-- Exercise materials --

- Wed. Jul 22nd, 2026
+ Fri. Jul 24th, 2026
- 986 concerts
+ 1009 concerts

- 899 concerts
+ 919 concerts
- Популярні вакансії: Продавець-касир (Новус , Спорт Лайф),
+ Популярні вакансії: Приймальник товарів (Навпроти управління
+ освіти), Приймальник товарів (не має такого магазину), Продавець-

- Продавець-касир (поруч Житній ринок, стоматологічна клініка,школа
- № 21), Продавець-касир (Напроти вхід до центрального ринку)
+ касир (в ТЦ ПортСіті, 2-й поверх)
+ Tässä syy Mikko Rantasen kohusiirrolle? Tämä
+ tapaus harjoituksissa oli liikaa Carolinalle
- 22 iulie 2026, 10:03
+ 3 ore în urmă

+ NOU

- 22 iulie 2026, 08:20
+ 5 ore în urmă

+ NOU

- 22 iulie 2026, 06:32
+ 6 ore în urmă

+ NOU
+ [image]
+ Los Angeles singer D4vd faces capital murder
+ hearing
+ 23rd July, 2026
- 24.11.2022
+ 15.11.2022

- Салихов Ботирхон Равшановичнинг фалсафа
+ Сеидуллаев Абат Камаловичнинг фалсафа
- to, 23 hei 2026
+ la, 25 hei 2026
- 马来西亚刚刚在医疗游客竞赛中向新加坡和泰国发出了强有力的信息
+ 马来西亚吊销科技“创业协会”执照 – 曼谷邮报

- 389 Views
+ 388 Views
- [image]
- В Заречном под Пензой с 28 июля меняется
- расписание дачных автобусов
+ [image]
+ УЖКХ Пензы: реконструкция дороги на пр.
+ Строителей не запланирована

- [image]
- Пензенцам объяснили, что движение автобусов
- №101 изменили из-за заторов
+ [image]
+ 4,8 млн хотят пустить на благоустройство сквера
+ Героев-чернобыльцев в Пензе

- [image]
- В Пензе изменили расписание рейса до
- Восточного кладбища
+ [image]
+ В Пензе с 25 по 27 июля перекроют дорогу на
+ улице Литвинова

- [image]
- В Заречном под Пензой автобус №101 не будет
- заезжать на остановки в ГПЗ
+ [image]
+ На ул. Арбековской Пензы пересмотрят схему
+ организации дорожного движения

-- Instructions for the task --
Copy out, from the data above, every line holding the word "Популярні".

-- Task result --
- Популярні вакансії: Продавець-касир (Новус , Спорт Лайф),
+ Популярні вакансії: Приймальник товарів (Навпроти управління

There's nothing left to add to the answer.